1.2.2 Community Detection

In the digital age, people from various fields deal with lots of information every day. Usually, the information can be considered as complex networks that have hierarchy inside (Newman, Barabasi, & Watts, 2009). The size of a network from the real world is usually very large, as a result, decomposing the networks into communities is quite important. To uncover a priori unknown modules, such as the topics in an information network, people are used to grouping the nodes which are strongly correlated with each other into one cluster(Blondel, et al., 2008).

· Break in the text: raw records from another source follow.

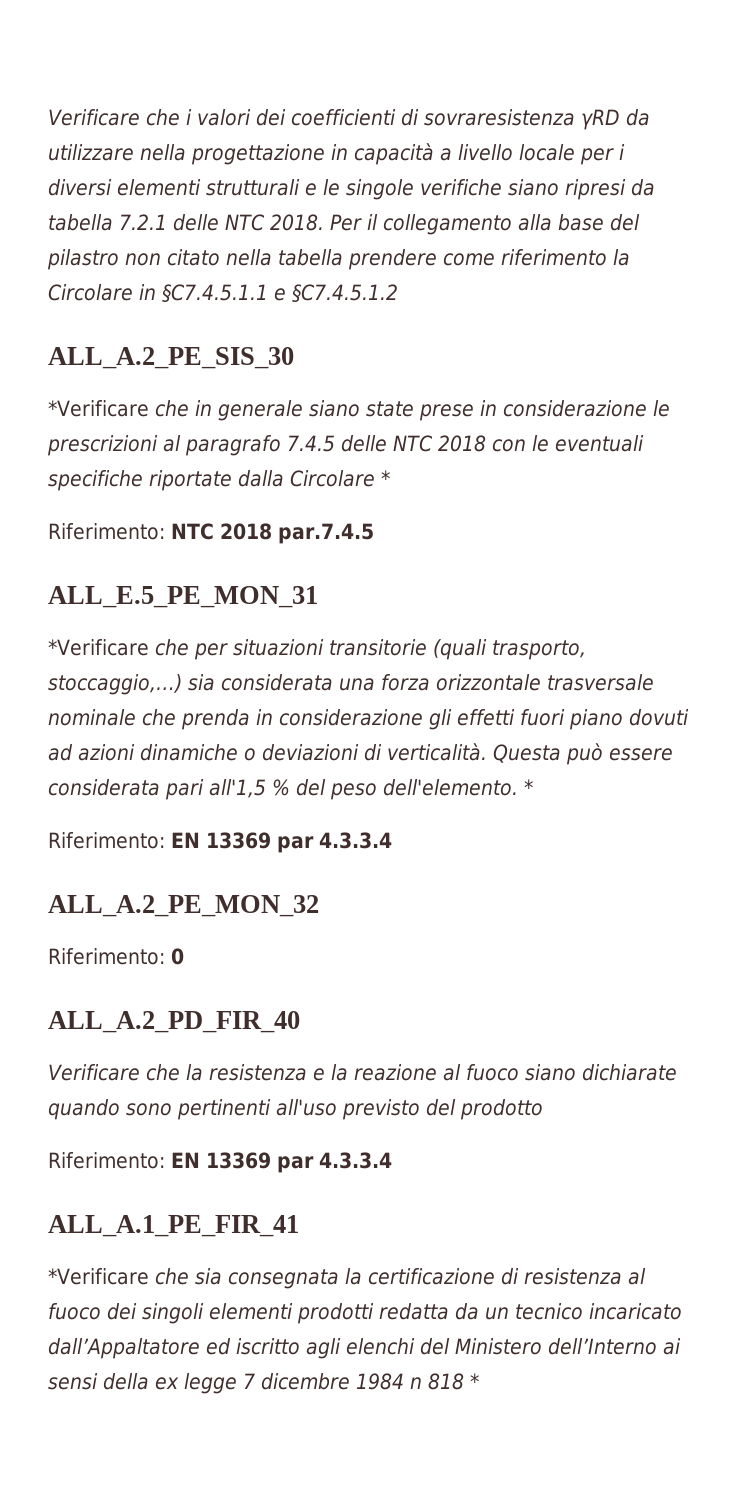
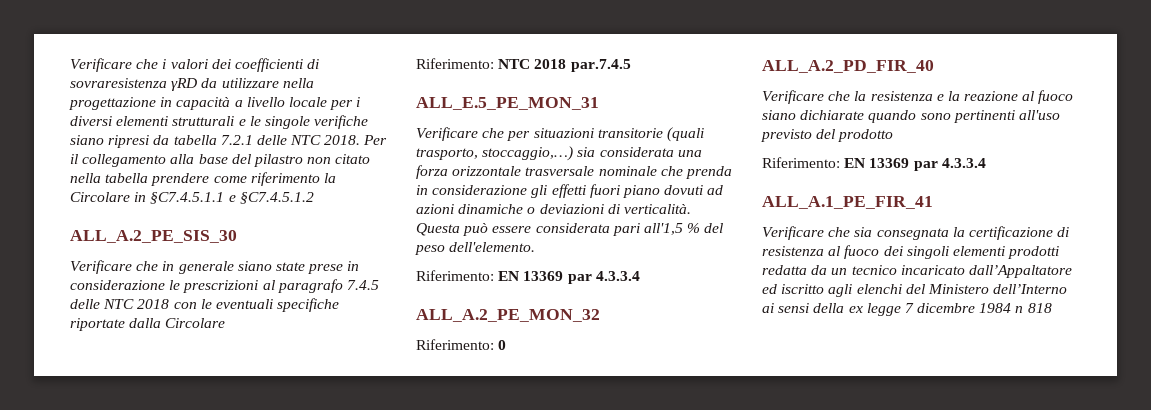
[48,400,149,417] *Verificare -> [70,260,132,274] Verificare
[381,470,390,486] * -> (226, 323) none
[48,639,149,656] *Verificare -> [416,127,478,141] Verificare
[524,779,533,795] * -> (536, 247) none
[48,1268,149,1285] *Verificare -> [762,226,824,240] Verificare
[470,1373,479,1389] * -> (1052, 308) none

Many community detection algorithms have been developed to help people get communities from a network(Zhao, et al., 2016). To evaluate the accuracy of a community detection algorithm, researchers have conducted many experiments on different types of network. For instance, Lu, et al. have proposed a novel algorithm for community detection and test this algorithm on weighted networks(Lu, Wen, & Cao). Furthermore, to test the community detection algorithms on a real-world network, Zhao, et al.(2016) have implemented the algorithms on some artificial networks and found out the limitations of some algorithms.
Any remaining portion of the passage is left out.